── Information supplied

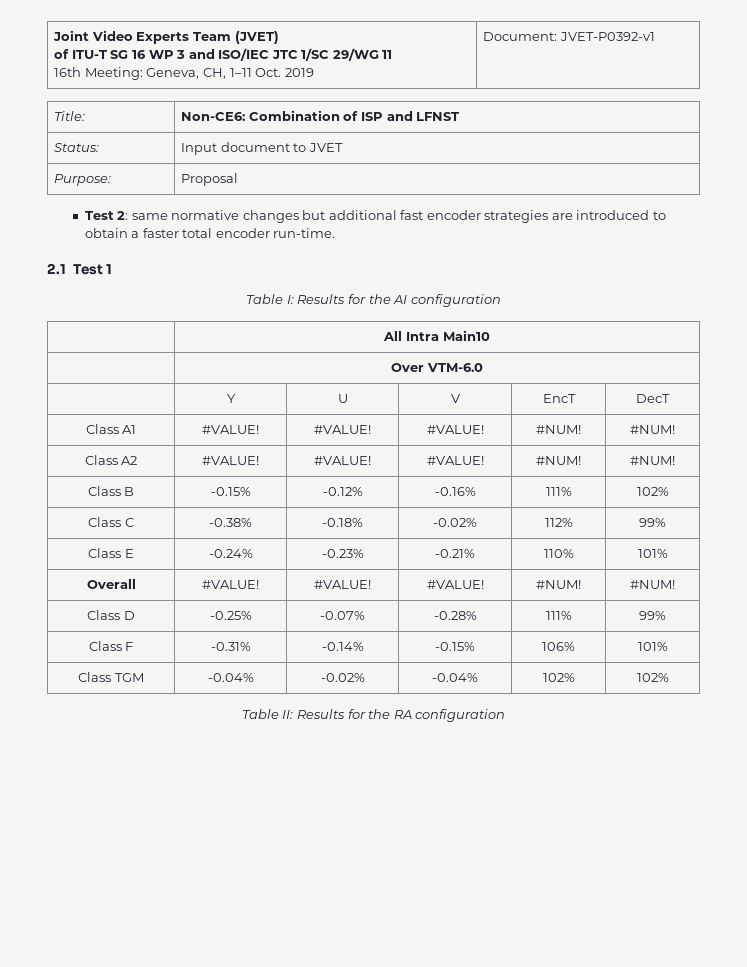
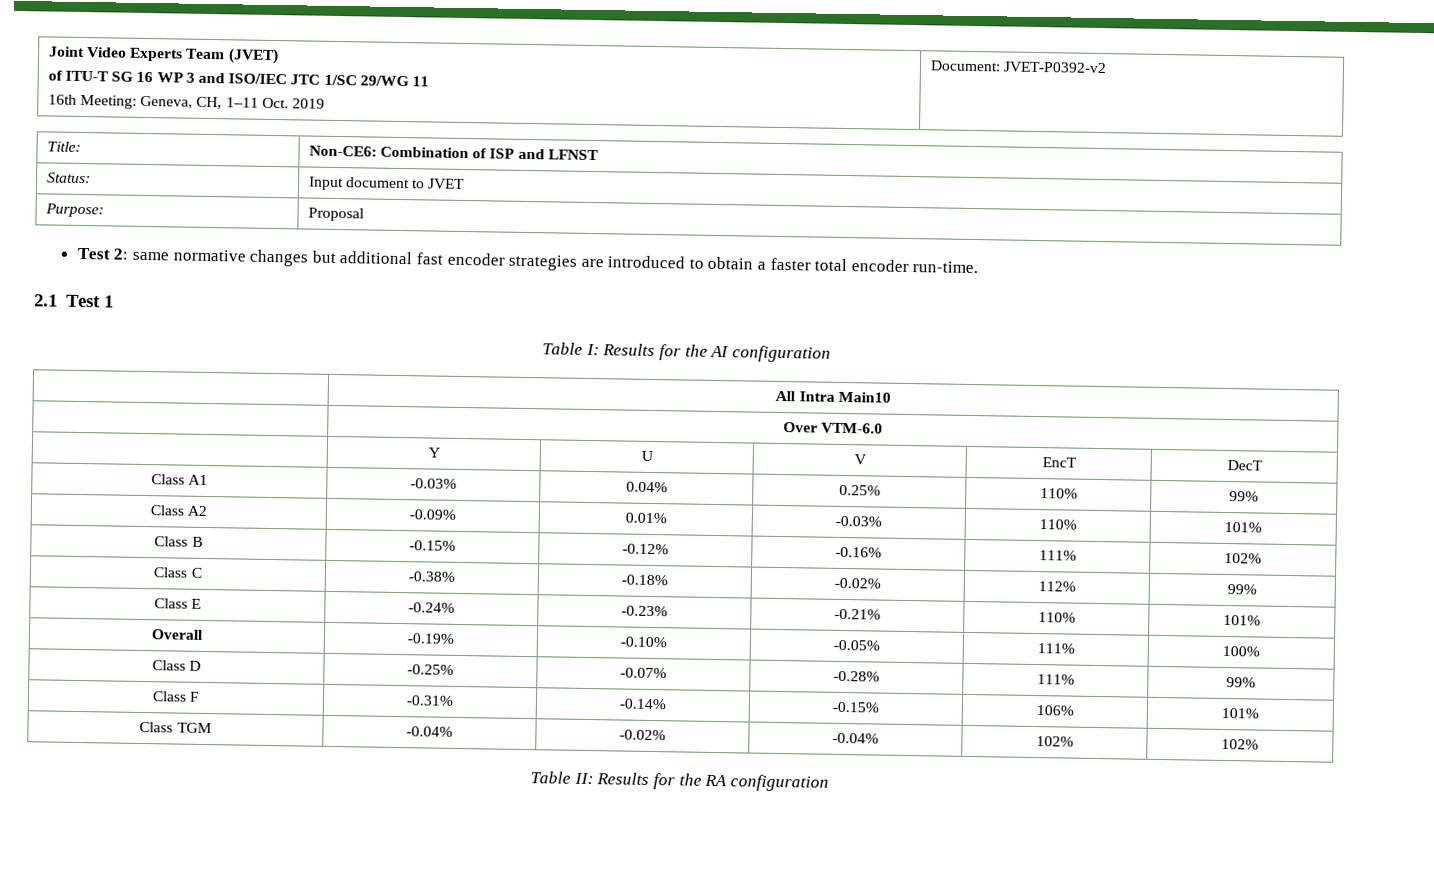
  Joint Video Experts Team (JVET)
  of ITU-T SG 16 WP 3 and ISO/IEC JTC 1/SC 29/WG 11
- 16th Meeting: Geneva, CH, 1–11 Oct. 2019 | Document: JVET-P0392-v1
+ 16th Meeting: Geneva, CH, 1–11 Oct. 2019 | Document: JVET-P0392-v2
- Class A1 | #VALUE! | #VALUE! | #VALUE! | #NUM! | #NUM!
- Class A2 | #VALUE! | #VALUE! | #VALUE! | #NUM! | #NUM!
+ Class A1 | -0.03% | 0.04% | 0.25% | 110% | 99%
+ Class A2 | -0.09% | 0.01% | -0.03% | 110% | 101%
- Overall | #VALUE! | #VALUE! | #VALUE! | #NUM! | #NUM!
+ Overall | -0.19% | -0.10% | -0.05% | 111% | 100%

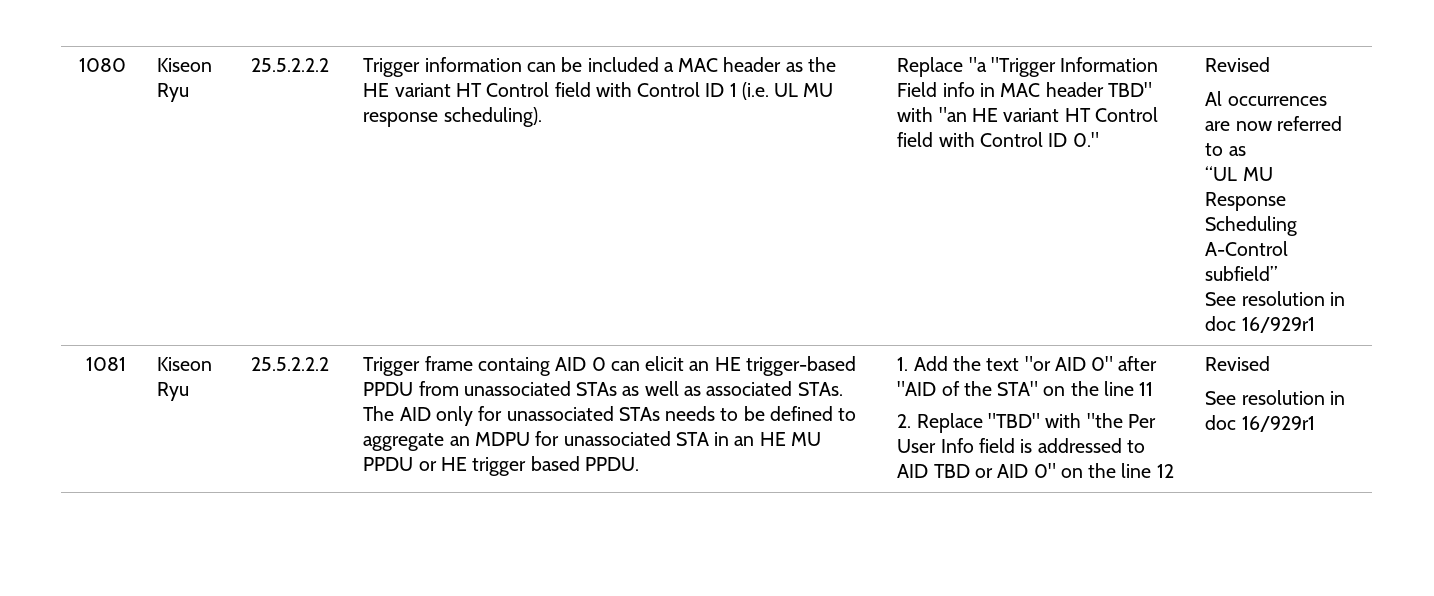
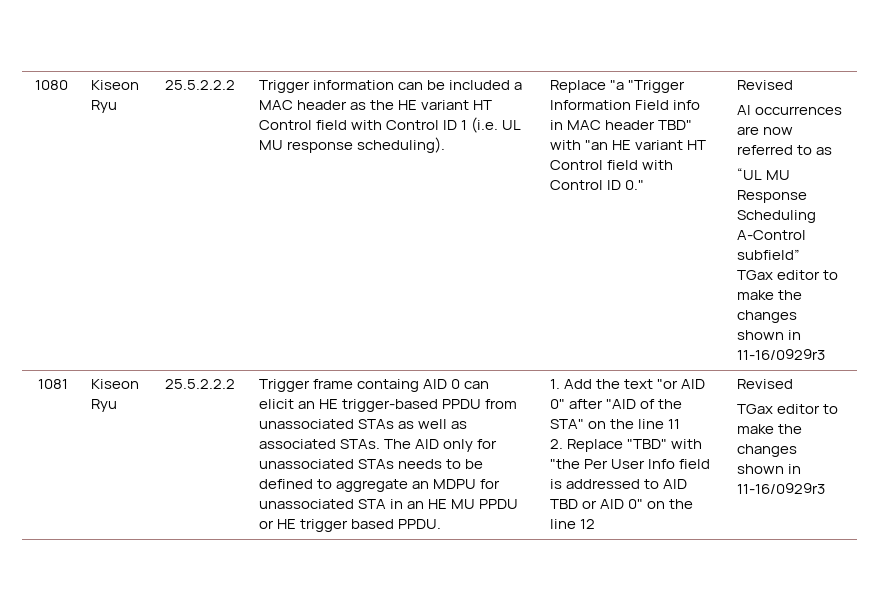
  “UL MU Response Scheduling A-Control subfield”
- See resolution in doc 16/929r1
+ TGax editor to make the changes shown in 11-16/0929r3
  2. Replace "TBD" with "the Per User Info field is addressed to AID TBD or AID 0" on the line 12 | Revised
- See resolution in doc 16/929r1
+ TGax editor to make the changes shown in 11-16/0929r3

────

Problem
Retype, without any picture, exactly the lines from the one with "110% | 101%" through the end of the entries, inclusive.

Completed exercise
+ Class A2 | -0.09% | 0.01% | -0.03% | 110% | 101%
- Overall | #VALUE! | #VALUE! | #VALUE! | #NUM! | #NUM!
+ Overall | -0.19% | -0.10% | -0.05% | 111% | 100%

  “UL MU Response Scheduling A-Control subfield”
- See resolution in doc 16/929r1
+ TGax editor to make the changes shown in 11-16/0929r3
  2. Replace "TBD" with "the Per User Info field is addressed to AID TBD or AID 0" on the line 12 | Revised
- See resolution in doc 16/929r1
+ TGax editor to make the changes shown in 11-16/0929r3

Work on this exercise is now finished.